The Institute of Queer Ecology was founded in 2017 by Lee Pivnik while he was studying at the Rhode Island School of Design. It is co-directed by Nicolas Baird, who joined the project shortly after its inception, and has continued to steer its growth and focus.
Lee is a Miami-based artist whose current work is focused on the history of the built environment in South Florida, and looks towards local organisms and living systems to identify regenerative solutions to continue living in a city marked by precarity.
Nicolas is an artist, evolutionary biologist, writer, and dancer from Oracle, Arizona, whose scientific research and art practice are concerned with the evolutionary relationships between bodies and their landscapes, coevolution, and multispecies adaptation.

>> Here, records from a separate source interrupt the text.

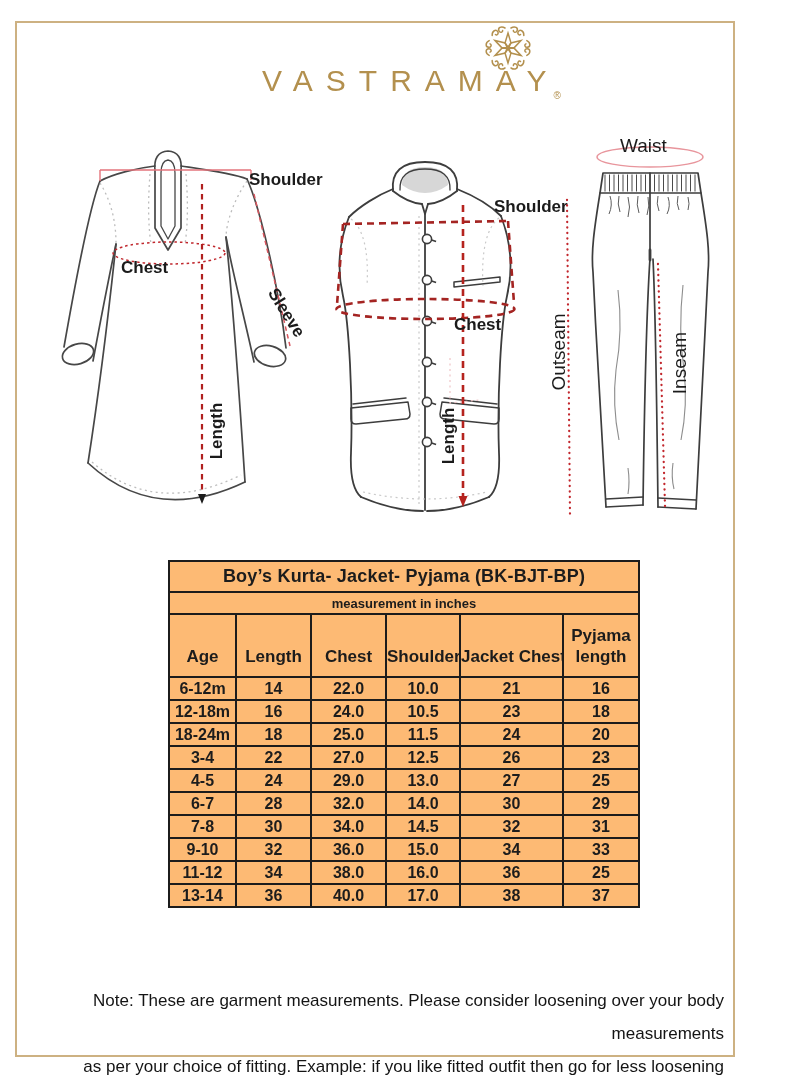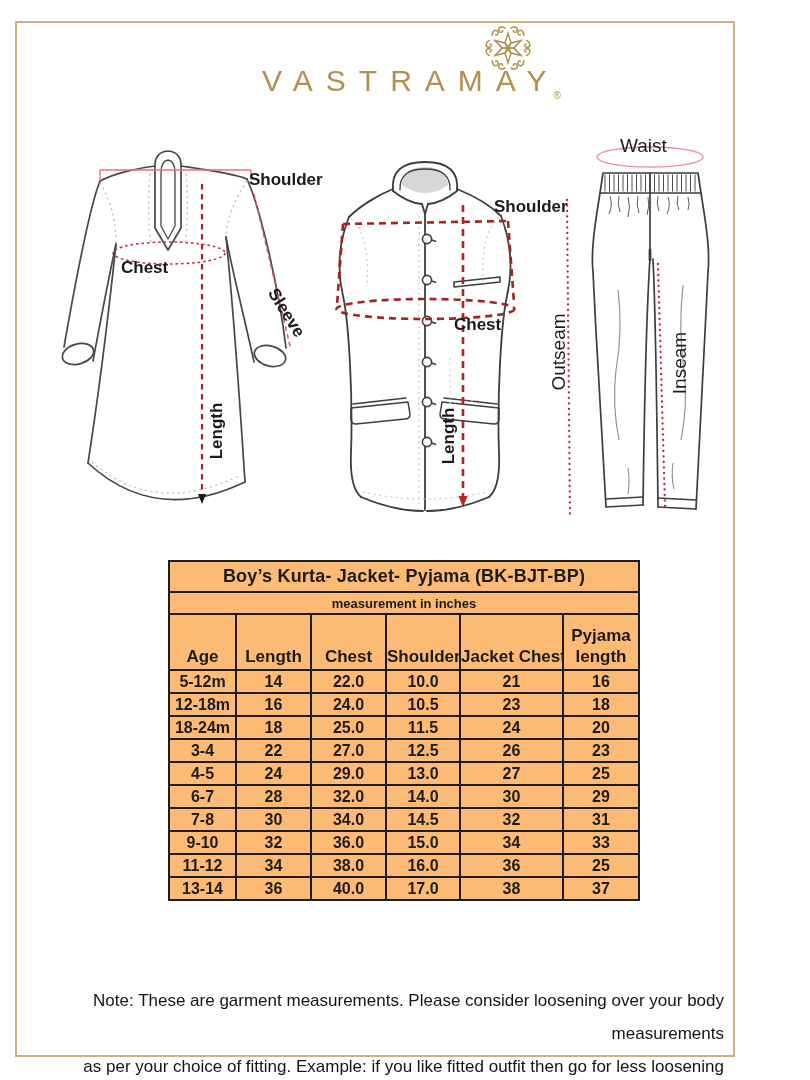--- a/index.html
+++ b/index.html
@@ -29,21 +29,21 @@
   table.size-table {
     position:absolute; left:168px; top:560px; width:470px;
     border-collapse:collapse; table-layout:fixed; background:#fdba74;
   }
   .size-table th, .size-table td {
     border:2px solid #1c1c1c; text-align:center; padding:0; overflow:hidden;
   }
   .size-table .title-cell { height:29px; font-size:18px; font-weight:bold; letter-spacing:.2px; }
   .size-table .sub-cell   { height:20px; font-size:13px; font-weight:bold; }
   .size-table .head-cell  { height:52px; font-size:17px; font-weight:bold;
-                            vertical-align:bottom; padding-bottom:2px; line-height:1.25; white-space:nowrap; }
+                            vertical-align:bottom; padding-bottom:9px; line-height:1.25; white-space:nowrap; }
   .size-table .head-cell.wrap { white-space:normal; }
   .size-table tbody td    { height:21px; font-size:16px; font-weight:bold; }
   
   .note {
     position:absolute; left:36px; right:34px; top:967px;
     text-align:right; font-size:17px; line-height:33px; color:#141414;margin-top:17px;
   }
 </style>
 </head>
 <body>
@@ -256,21 +256,21 @@
         <th class="head-cell">Age</th>
         <th class="head-cell">Length</th>
         <th class="head-cell">Chest</th>
         <th class="head-cell">Shoulder</th>
         <th class="head-cell">Jacket Chest</th>
         <th class="head-cell wrap">Pyjama length</th>
       </tr>
     </thead>
     <tbody>
       <tr>
-        <td>5-12m</td>
+        <td>6-12m</td>
         <td>14</td>
         <td>22.0</td>
         <td>10.0</td>
         <td>21</td>
         <td>16</td>
       </tr>
       <tr>
         <td>12-18m</td>
         <td>16</td>
         <td>24.0</td>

To date, the Institute of Queer Ecology has worked with over 125 different artists to present interdisciplinary programming that oscillates between curating programs and directly producing artworks.

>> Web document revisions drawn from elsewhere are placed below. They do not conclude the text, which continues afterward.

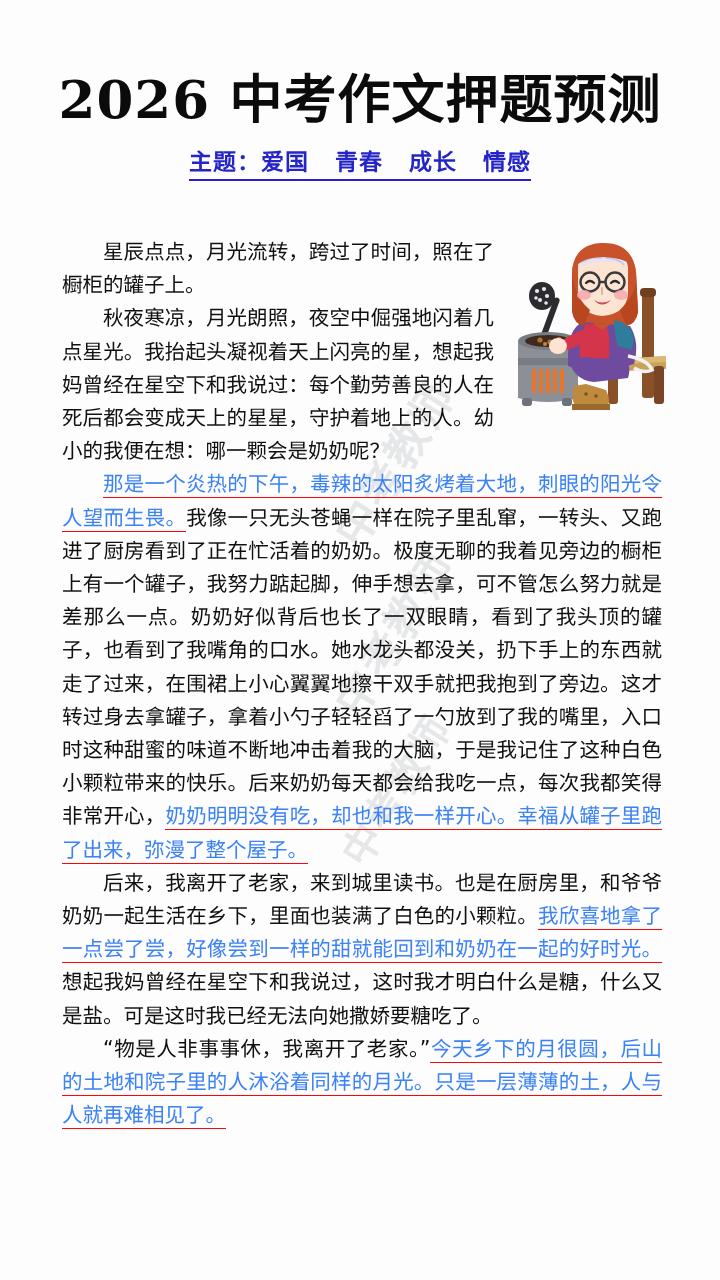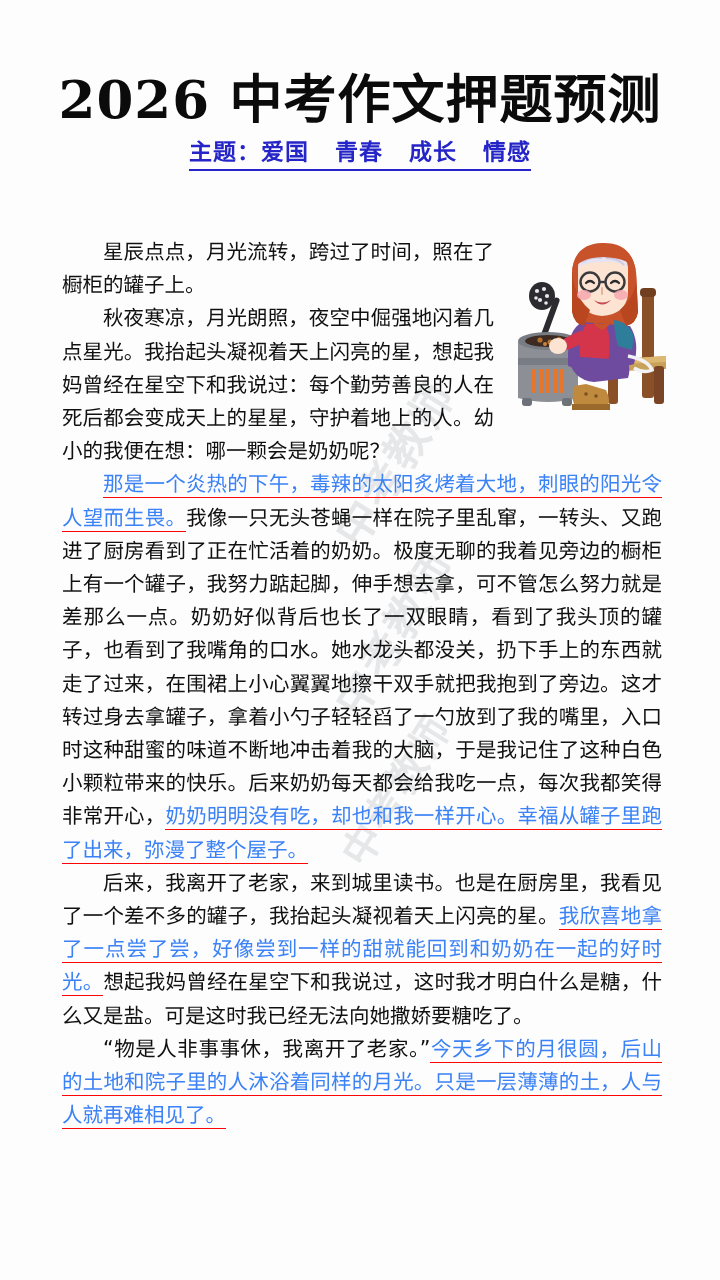--- a/index.html
+++ b/index.html
@@ -55,21 +55,21 @@
     font-size: 53px;
     line-height: 1.12;
     color: #0b0b0b;
     letter-spacing: 1px;
     position: relative;
     z-index: 3;
   }
 
   .subtitle-wrap {
     text-align: center;
-    margin-top: 4px;
+    margin-top: 14px;
     position: relative;
     z-index: 3;
   }
   .subtitle {
     display: inline-block;
     font-size: 23px;
     font-weight: 700;
     color: #2424c8;
     border-bottom: 2px solid #2424c8;
     padding-bottom: 2px;
@@ -239,17 +239,17 @@
       <path d="M86 50 L86 56" stroke="#e2b49c" stroke-width="2" stroke-linecap="round"></path>
 
       <path d="M78 62 Q86 71 95 62 Q86 67 78 62 Z" fill="#c94a55"></path>
     </svg>
   </div>
 
   <div class="article">
       <p class="para narrow"><span>星辰点点，月光流转，跨过了时间，照在了橱柜的罐子上。</span></p>
       <p class="para narrow"><span>秋夜寒凉，月光朗照，夜空中倔强地闪着几点星光。我抬起头凝视着天上闪亮的星，想起我妈曾经在星空下和我说过：每个勤劳善良的人在死后都会变成天上的星星，守护着地上的人。幼小的我便在想：哪一颗会是奶奶呢？</span></p>
       <p class="para full"><span class="hl">那是一个炎热的下午，毒辣的太阳炙烤着大地，刺眼的阳光令人望而生畏。</span><span>我像一只无头苍蝇一样在院子里乱窜，一转头、又跑进了厨房看到了正在忙活着的奶奶。极度无聊的我着见旁边的橱柜上有一个罐子，我努力踮起脚，伸手想去拿，可不管怎么努力就是差那么一点。奶奶好似背后也长了一双眼睛，看到了我头顶的罐子，也看到了我嘴角的口水。她水龙头都没关，扔下手上的东西就走了过来，在围裙上小心翼翼地擦干双手就把我抱到了旁边。这才转过身去拿罐子，拿着小勺子轻轻舀了一勺放到了我的嘴里，入口时这种甜蜜的味道不断地冲击着我的大脑，于是我记住了这种白色小颗粒带来的快乐。后来奶奶每天都会给我吃一点，每次我都笑得非常开心，</span><span class="hl">奶奶明明没有吃，却也和我一样开心。幸福从罐子里跑了出来，弥漫了整个屋子。</span></p>
-      <p class="para full"><span>后来，我离开了老家，来到城里读书。也是在厨房里，我看见了一个差不多的罐子，我抬起头凝视着天上闪亮的星。</span><span class="hl">我欣喜地拿了一点尝了尝，好像尝到一样的甜就能回到和奶奶在一起的好时光。</span><span>想起我妈曾经在星空下和我说过，这时我才明白什么是糖，什么又是盐。可是这时我已经无法向她撒娇要糖吃了。</span></p>
+      <p class="para full"><span>后来，我离开了老家，来到城里读书。也是在厨房里，和爷爷奶奶一起生活在乡下，里面也装满了白色的小颗粒。</span><span class="hl">我欣喜地拿了一点尝了尝，好像尝到一样的甜就能回到和奶奶在一起的好时光。</span><span>想起我妈曾经在星空下和我说过，这时我才明白什么是糖，什么又是盐。可是这时我已经无法向她撒娇要糖吃了。</span></p>
       <p class="para full"><span>“物是人非事事休，我离开了老家。”</span><span class="hl">今天乡下的月很圆，后山的土地和院子里的人沐浴着同样的月光。只是一层薄薄的土，人与人就再难相见了。</span></p>
     </div>
 
 </div>
 
 </body></html>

The idea of mimicry lies at the heart of the Institute of Queer Ecology’s vibrant identity—mimicry as an act of survival, manifested in the behavior of many species and distinctly connected to the history of queer communities. IQECO presents as an institute in a act of mimicry and infiltration, reintegrating queerness into scientific discourse and bringing artists to the table of environmental decision making.

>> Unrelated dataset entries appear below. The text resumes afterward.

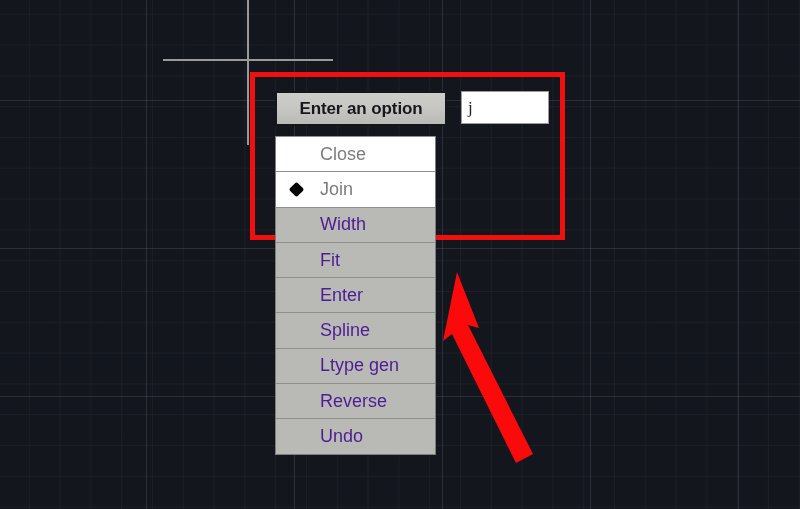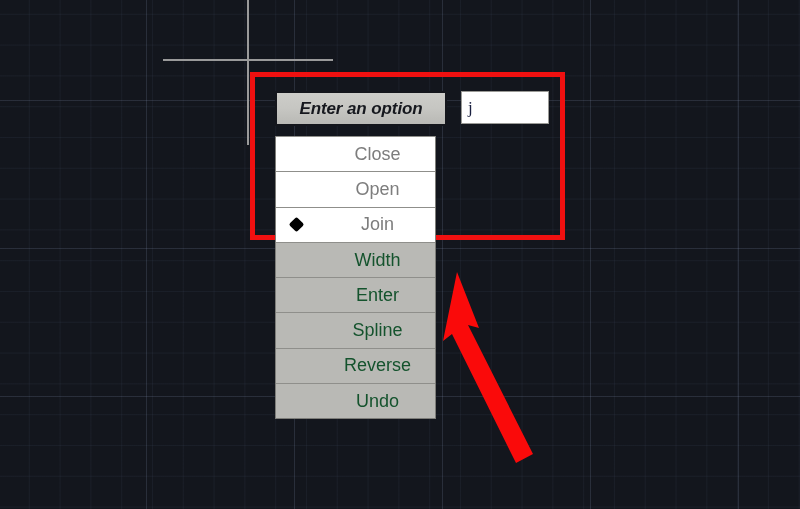--- a/index.html
+++ b/index.html
@@ -84,21 +84,20 @@
     background: linear-gradient(to bottom, #cdcdc9 0%, #c6c6c2 50%, #b9b9b5 100%);
     border: 2px solid #14161c;
     box-sizing: border-box;
     color: #16181e;
     font-size: 17px;
     font-weight: bold;
     display: flex;
     align-items: center;
     justify-content: center;
     letter-spacing: -0.1px;
-    font-style: italic;
   }
   #prompt-input {
     margin-left: 14px;
     width: 88px;
     height: 33px;
     background: #ffffff;
     border: 1px solid #9a9a96;
     box-sizing: border-box;
     display: flex;
     align-items: center;
@@ -123,25 +122,24 @@
   .menu-item {
     position: relative;
     height: 35.3px;
     display: flex;
     align-items: center;
     border-top: 1px solid #8f8f8b;
     box-sizing: border-box;
     color: #7d7d7d;
     font-size: 18px;
     padding-left: 44px;
-    justify-content: center;
   }
   .menu-item.white { background: #ffffff; }
   .menu-item.gray  { background: #b9b9b5; }
-  .menu-item.gray .menu-label { color: #14532d; }
+  .menu-item.gray .menu-label { color: #4c1d95; }
 
   .bullet-icon {
     position: absolute;
     left: 15px;
     top: 50%;
     width: 11px;
     height: 11px;
     margin-top: -5.5px;
     background: #000000;
     border-radius: 2px;
@@ -175,34 +173,37 @@
     <div id="prompt-input">
       <span id="prompt-input-value">j</span>
     </div>
   </div>
 
   <div id="option-menu">
       <div class="menu-item white">
         <span class="menu-label">Close</span>
       </div>
       <div class="menu-item white">
-        <span class="menu-label">Open</span>
-      </div>
-      <div class="menu-item white">
         <span class="bullet-icon"></span>
         <span class="menu-label">Join</span>
       </div>
       <div class="menu-item gray">
         <span class="menu-label">Width</span>
       </div>
       <div class="menu-item gray">
+        <span class="menu-label">Fit</span>
+      </div>
+      <div class="menu-item gray">
         <span class="menu-label">Enter</span>
       </div>
       <div class="menu-item gray">
         <span class="menu-label">Spline</span>
+      </div>
+      <div class="menu-item gray">
+        <span class="menu-label">Ltype gen</span>
       </div>
       <div class="menu-item gray">
         <span class="menu-label">Reverse</span>
       </div>
       <div class="menu-item gray">
         <span class="menu-label">Undo</span>
       </div>
     </div>
 
   <svg id="pointer-arrow" viewBox="0 0 130 215" xmlns="http://www.w3.org/2000/svg">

IQECO is a project of futurism, demanding that we meet the climate crisis collectively with ideas that remake our relationships with nature. Queer communities are uniquely positioned to lead on climate adaptation through embodied strategies already inherent or familiar to queer experiences. On an individual level, queer lives are mutable: we understand change and transformation in intensely personal ways. On a collective level, queer community is mutualistic: it is symbiotic, in-contact, relational; it is a space of eccentric economies and mutual support, of found families and utopian dreams, of care and connection and the net benefits species gift one another. Through our artistic production, we aim to share this world of transformation and cooperation as strategies for environmental adaptation and ecological survival. IQECO has presented projects with the Guggenheim Museum (New York, NY), the Institute of Contemporary Art (Miami, Florida), the Julia Stoschek Collection (Düsseldorf, Germany), the Medellín Museum of Modern Art (Medellín, Colombia), the Museum of Contemporary Art Belgrade (Serbia), the Biennale of Sydney (Australia), Prairie (Chicago, IL), Bas Fisher Invitational (Miami, FL) Gas Gallery (Los Angeles, CA), and Vox Populi (Philadelphia, PA), among others.
Founded in 2017, the Institute of Queer Ecology is supported in part by a Knight Arts Challenge grant from the John S. and James L. Knight Foundation.